As of late, I've been considering the various joys and certain pitfalls that lie in my future, now having purchased a new boat—sight unseen. Though I've often counseled friends and readers never to buy a boat without the benefit of a test sail, here I am preparing to drive 1,100 miles—all the way to central Texas—to retrieve a vessel I've only seen in photographs. As my wife so delicately put it, I've "got some explaining to do."
For about two years now I've been hunting around for a proper family daysailer. The more I've considered just what constitutes the right boat, the longer my list of criteria has grown. Essentially, I crave a suitable platform for introducing my children not just to sailing, but to the enduring satisfaction of being on the water, powered by the wind, free yet saddled with certain responsibilities that, if attended to in the right fashion, can yield unequaled rewards.
The criteria begin with geography. The Carolina Low Country where we live is a shoal-water region and exploring the infinite estuaries nearby means restricting oneself to a draft of no more than three feet. Anything deeper and there are too many places you just can't visit under sail.
After that you have to consider the tide-driven currents around here, which can easily overwhelm a sluggish boat. I wanted a craft that would at least give me some hope of outsailing the tides so that I could get back to the boat landing before the next deadline.
And why a boat landing? Well, another criterion involves economics—I don't intend to keep this boat at a marina, but on a trailer where the monthly dockage is significantly less expensive.

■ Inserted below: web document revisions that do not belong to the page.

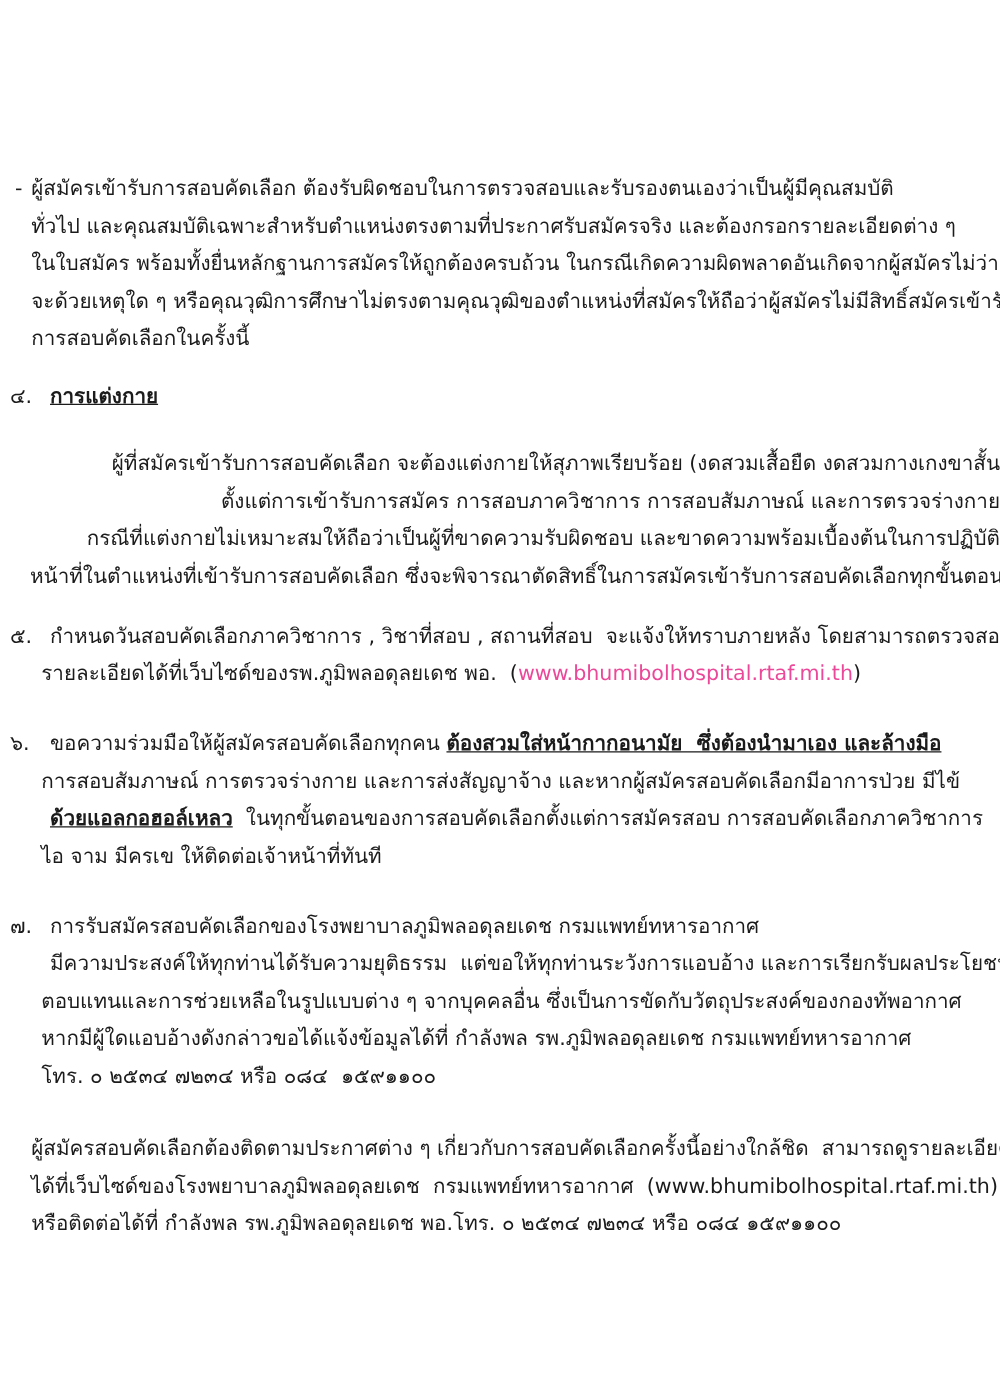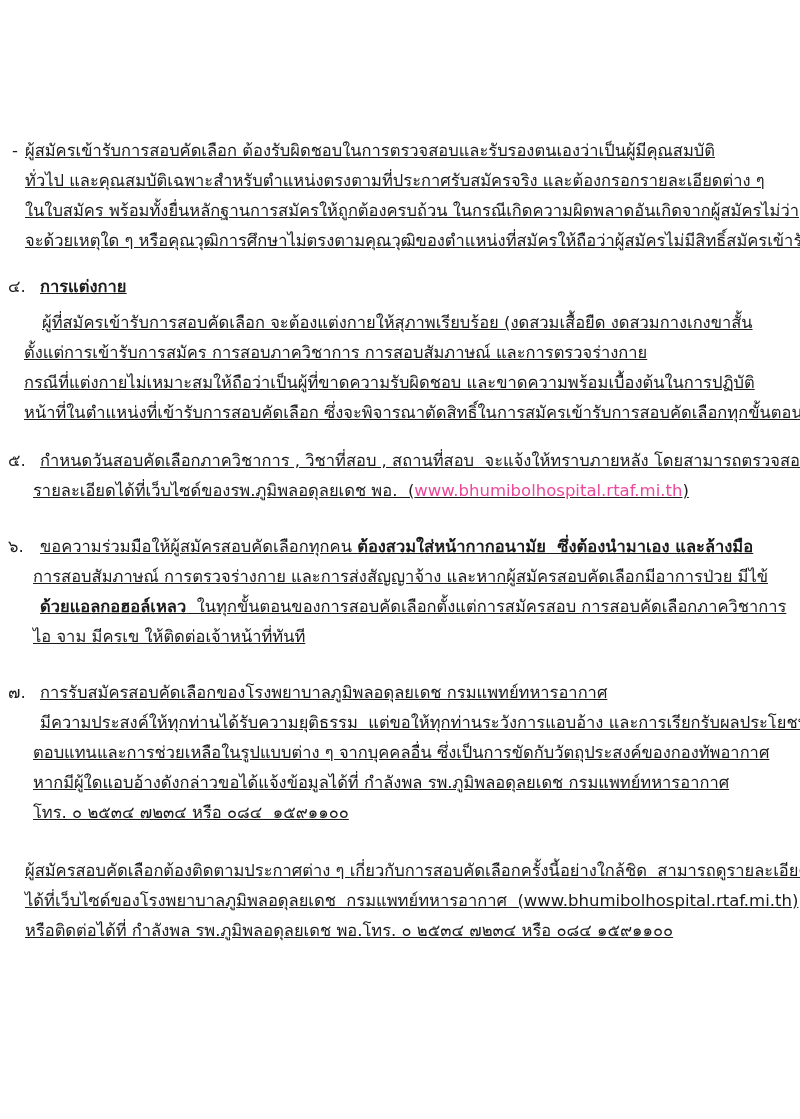"ผู้สมัครเข้ารับการสอบคัดเลือก" .line { text-decoration: underline -> none }
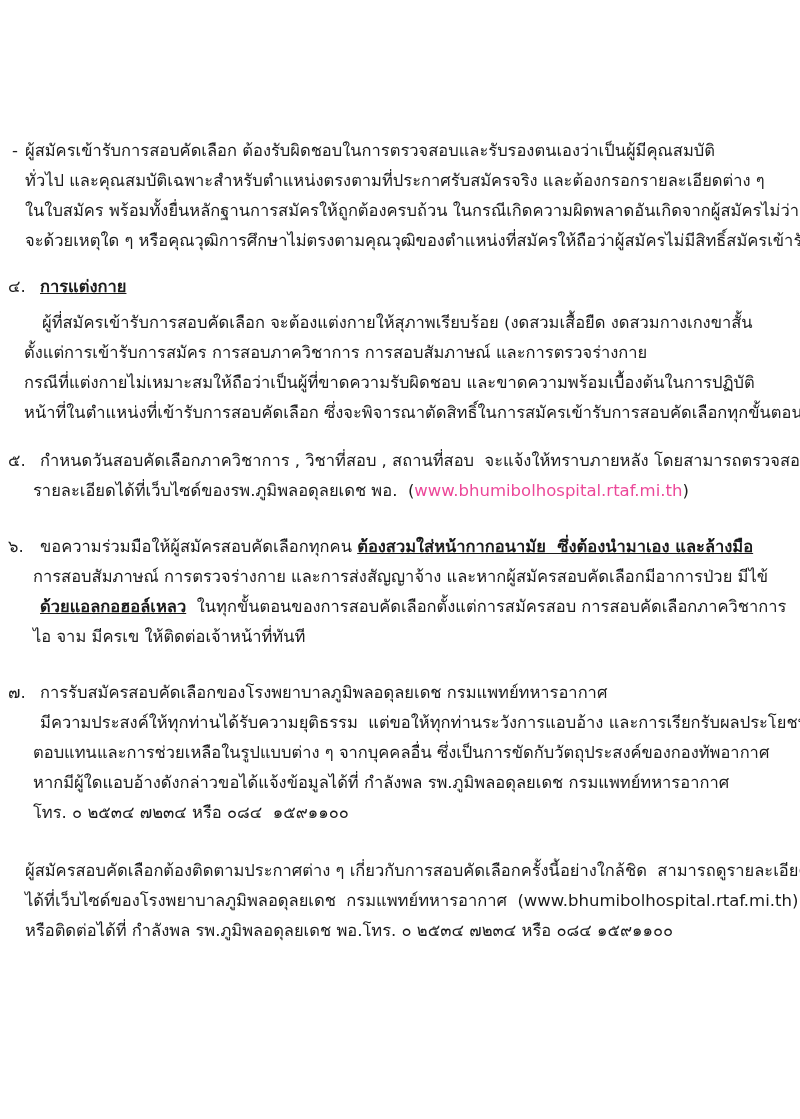"การสอบคัดเลือกในครั้งนี้" div.line { html: none -> <div>การสอบคัดเลือกในครั้งนี้</div> }
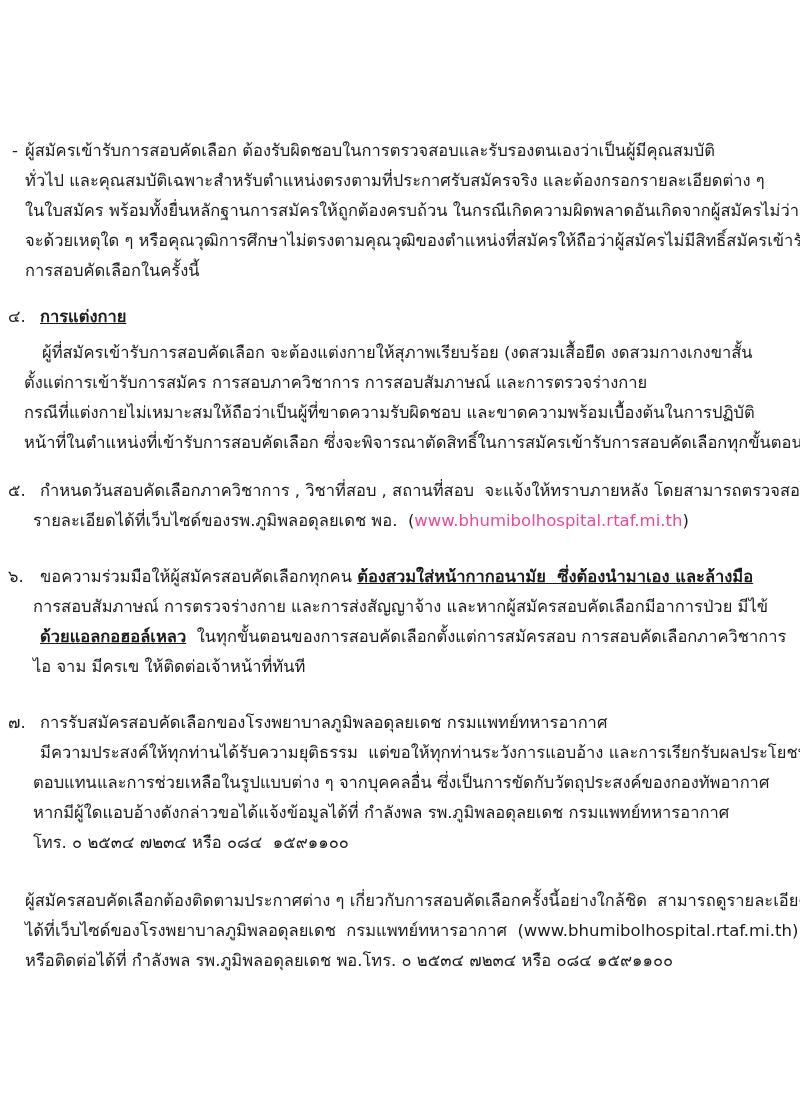"ผู้ที่สมัครเข้ารับการสอบคัดเลือก" .s4para { margin-top: 6px -> 24px; text-align: none -> right }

Finally, I wanted something with a reasonably well protected cockpit that would put young sailors at ease and allow them to enjoy rather than fear the experience as well as their surroundings. So that's why I'm headed to Texas.
Somehow, I stumbled upon a listing for a trailerable trimaran designed by Kurt Hughes—the Trikala 19. Based in Seattle, Hughes specializes in multihulls and sells plans for his many designs, including the Trikala. This boat, however, was built as part of a production run by a company called Brudimar, which is located in Spain.

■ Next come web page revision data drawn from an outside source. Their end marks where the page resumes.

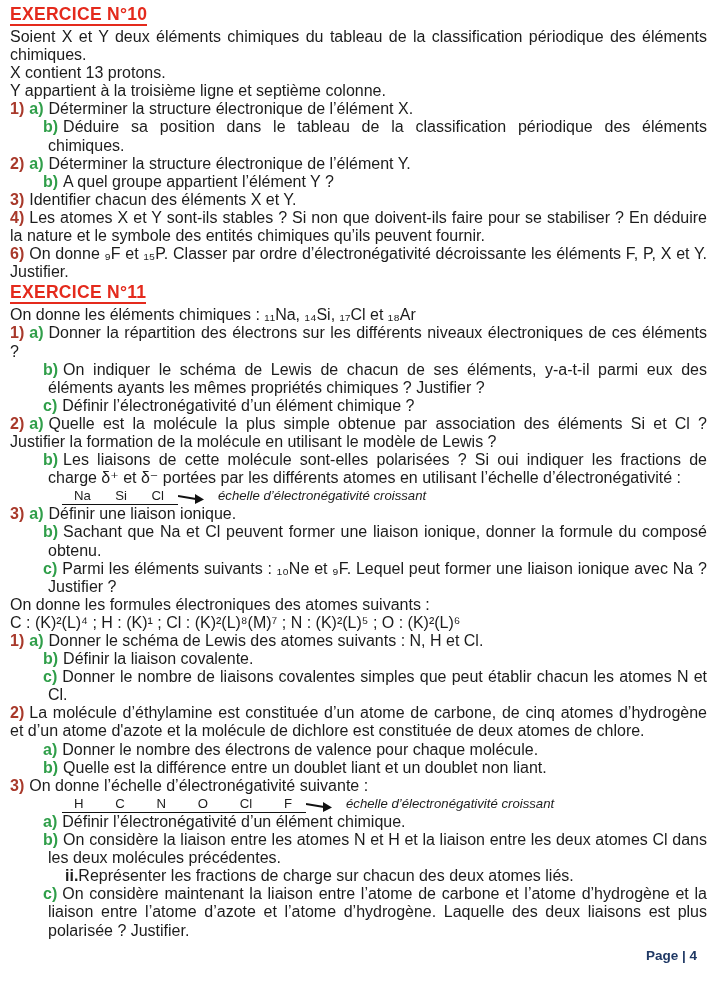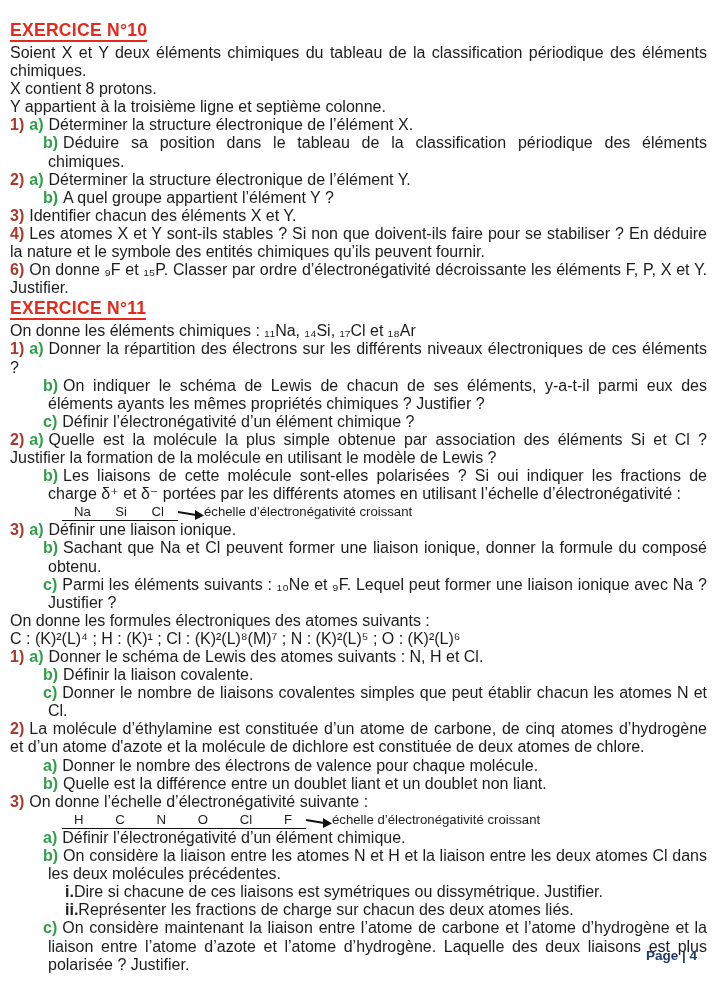"EXERCICE N°10" .page { padding: 19px 13px 0 10px -> 3px 13px 0 10px }
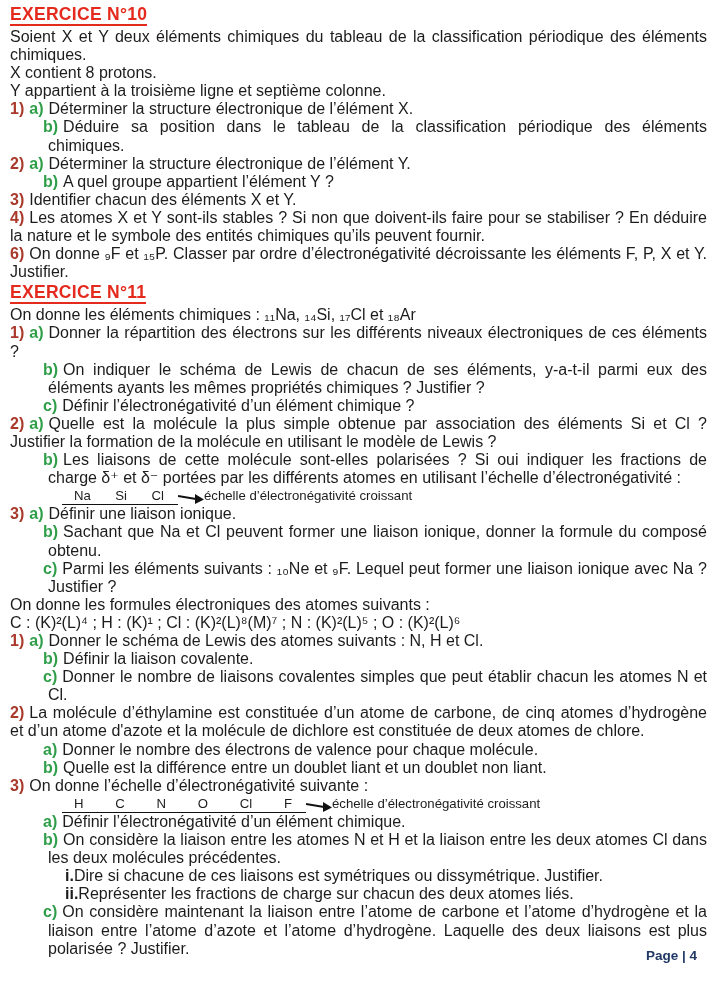"X contient 8 protons." span.text { text: 8 -> 13 }
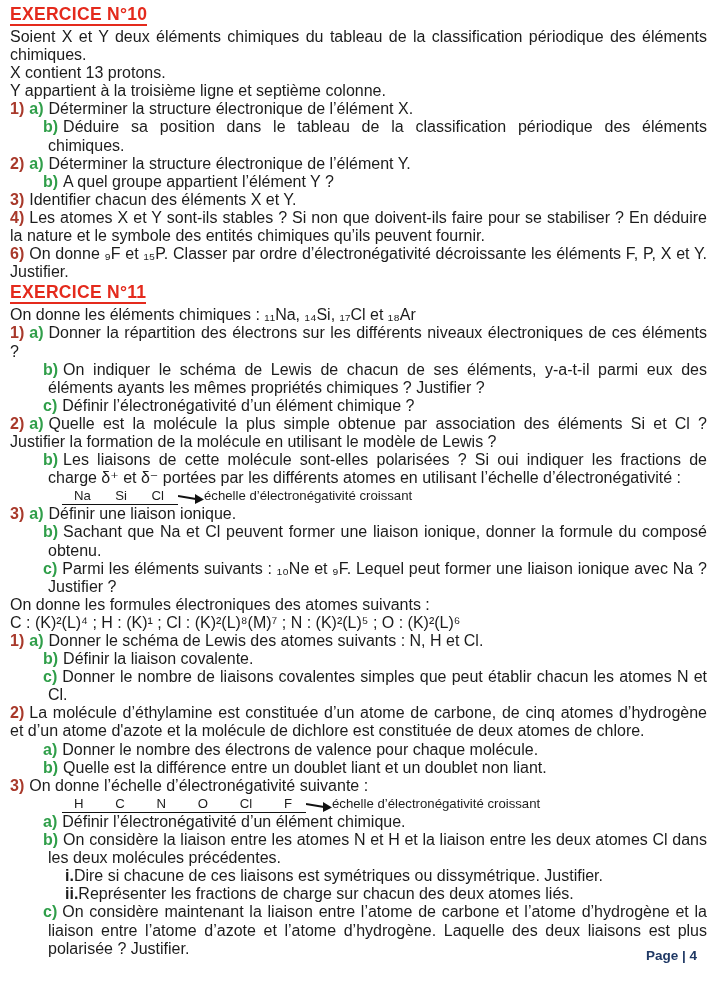"échelle d’électronégativité croissant" .scale-caption { font-style: none -> italic; margin-left: 0 -> 14px }
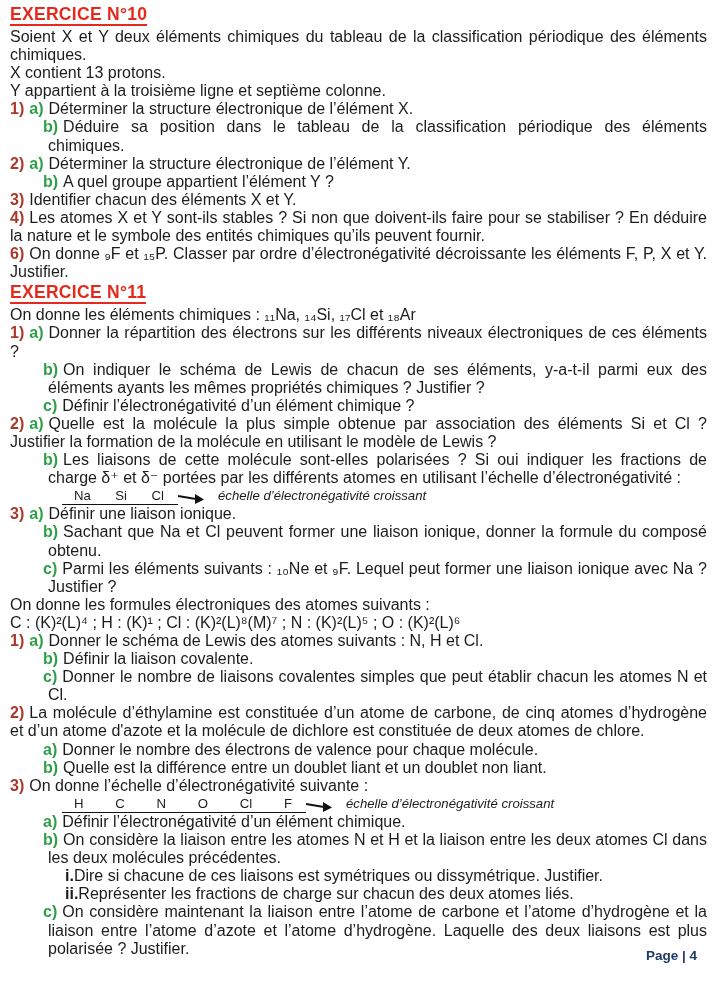"i.Dire si chacune de ces" div.line { html: <div><span>i.</span><span>Dire si chacune de ces liaisons est symétriques ou dissymétrique. Justifier.</span></div> -> none }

My interest was galvanized by a bow-on photo of the boat looking particularly sleek, even at rest in a marina. I soon envisioned myself riding this steed across the harbor at double-digit speeds with the family tucked safely in the cockpit. Images like that enabled me to get beyond a number of drawbacks. I mean, it was half a continent away, I had no idea what condition the sails were in (let alone the boat), and no one I knew had ever been aboard one of these before.
Still, this vessel appeared to satisfy those elemental requirements I'd established. And, after years as a monohuller, the thought of indoctrinating myself into the realm of multihulls was refreshing. Hughes' boat seemed like a good place to start. The designer espouses a simple philosophy that runs roughly parallel to beliefs that have been preached in these pages for years, starting with an emphasis on safety through superior performance.
"Good pointing and tacking ability," writes Hughes on his website, "is not just for racers. Your survival may depend on being able to clear that cape or actually being able to short-tack bareheaded up a rocky channel, or even to claw off a lee shore in a blow."
Aside from imparting important lessons to young sailors, the Trikala will also serve as an interesting platform for some of the testing we do. But first I'm going to have to rev up the truck and do a little traveling.